Required action:
The entries below should be repeated exactly, with no pictures carried over.

(The data begins)

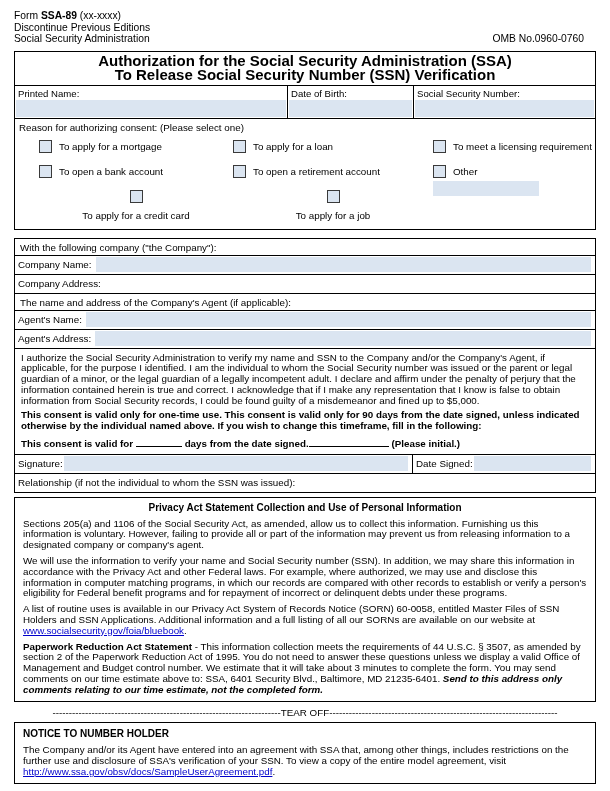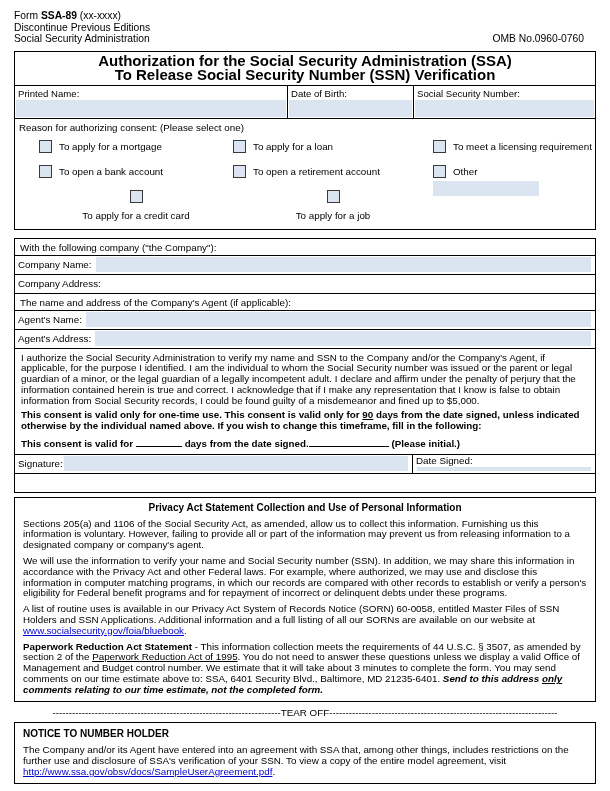--- a/index.html
+++ b/index.html
@@ -47,7 +47,7 @@
   .para-cell{border-top:1px solid #000;padding:4px 6px 4px;line-height:10.8px;}
   .para-cell p{margin:0 0 4px;}
   .b{font-weight:bold;}
-  .u{text-decoration:underline;}
+  .u{}
   .bi{font-weight:bold;font-style:italic;}
   .blank{display:inline-block;border-bottom:1px solid #000;height:10px;vertical-align:baseline;}
   .blank1{width:46px;}

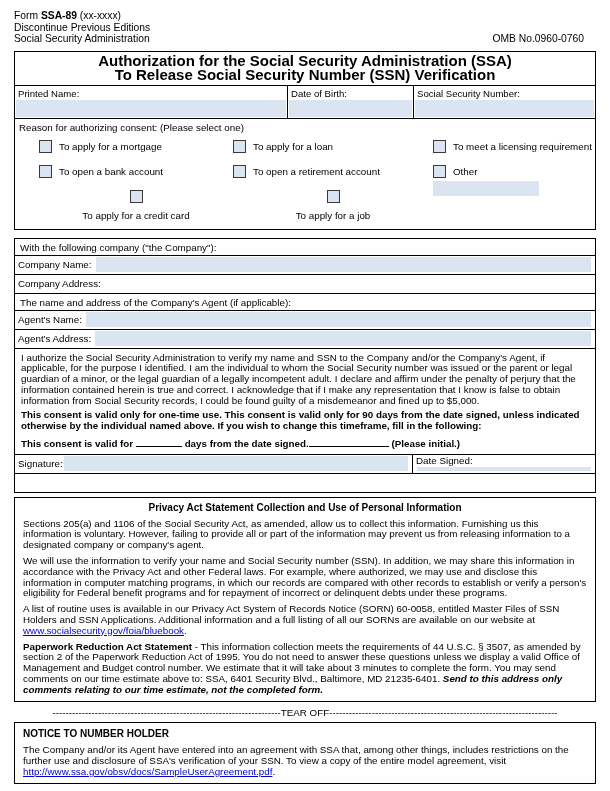--- a/index.html
+++ b/index.html
@@ -55,7 +55,7 @@
   
   .sig-row{display:flex;height:18px;border-top:1px solid #000;}
   .sig-left{flex:1;display:flex;align-items:center;padding:0 3px;border-right:1px solid #000;}
-  .sig-right{width:176px;display:flex;padding:0 3px;flex-direction:column;}
+  .sig-right{width:176px;display:flex;align-items:center;padding:0 3px;}
   
   .privacy{padding:4px 8px 5px;line-height:10.8px;}
   .privacy .ph{text-align:center;font-weight:bold;font-size:10px;margin:1px 0 0;}

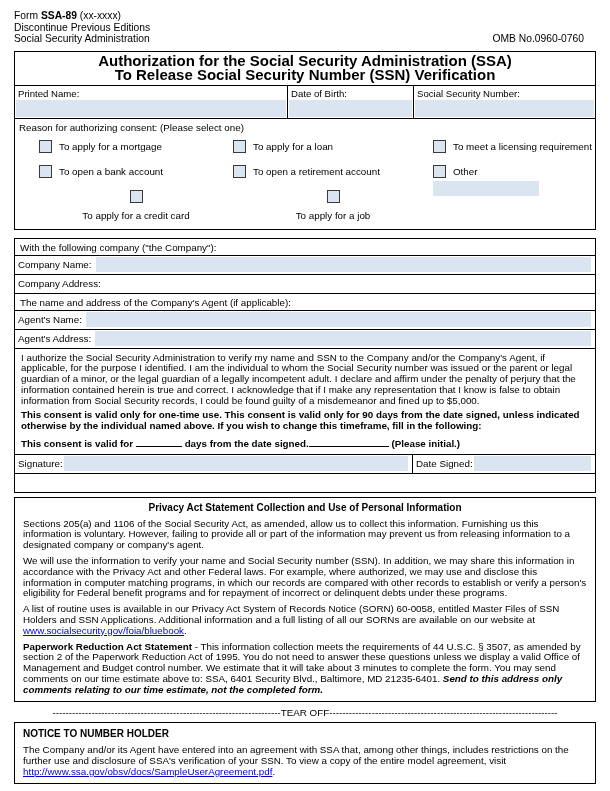--- a/index.html
+++ b/index.html
@@ -186,6 +186,7 @@
     </div>
 
     <div class="field-row">
+      <span class="lbl">Relationship (if not the individual to whom the SSN was issued):</span>
       <span class="fill clear"></span>
     </div>
   </div>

(The data ends)

Written reply:
--- a/index.html
+++ b/index.html
@@ -47,7 +47,7 @@
   .para-cell{border-top:1px solid #000;padding:4px 6px 4px;line-height:10.8px;}
   .para-cell p{margin:0 0 4px;}
   .b{font-weight:bold;}
-  .u{text-decoration:underline;}
+  .u{}
   .bi{font-weight:bold;font-style:italic;}
   .blank{display:inline-block;border-bottom:1px solid #000;height:10px;vertical-align:baseline;}
   .blank1{width:46px;}

--- a/index.html
+++ b/index.html
@@ -55,7 +55,7 @@
   
   .sig-row{display:flex;height:18px;border-top:1px solid #000;}
   .sig-left{flex:1;display:flex;align-items:center;padding:0 3px;border-right:1px solid #000;}
-  .sig-right{width:176px;display:flex;padding:0 3px;flex-direction:column;}
+  .sig-right{width:176px;display:flex;align-items:center;padding:0 3px;}
   
   .privacy{padding:4px 8px 5px;line-height:10.8px;}
   .privacy .ph{text-align:center;font-weight:bold;font-size:10px;margin:1px 0 0;}

--- a/index.html
+++ b/index.html
@@ -186,6 +186,7 @@
     </div>
 
     <div class="field-row">
+      <span class="lbl">Relationship (if not the individual to whom the SSN was issued):</span>
       <span class="fill clear"></span>
     </div>
   </div>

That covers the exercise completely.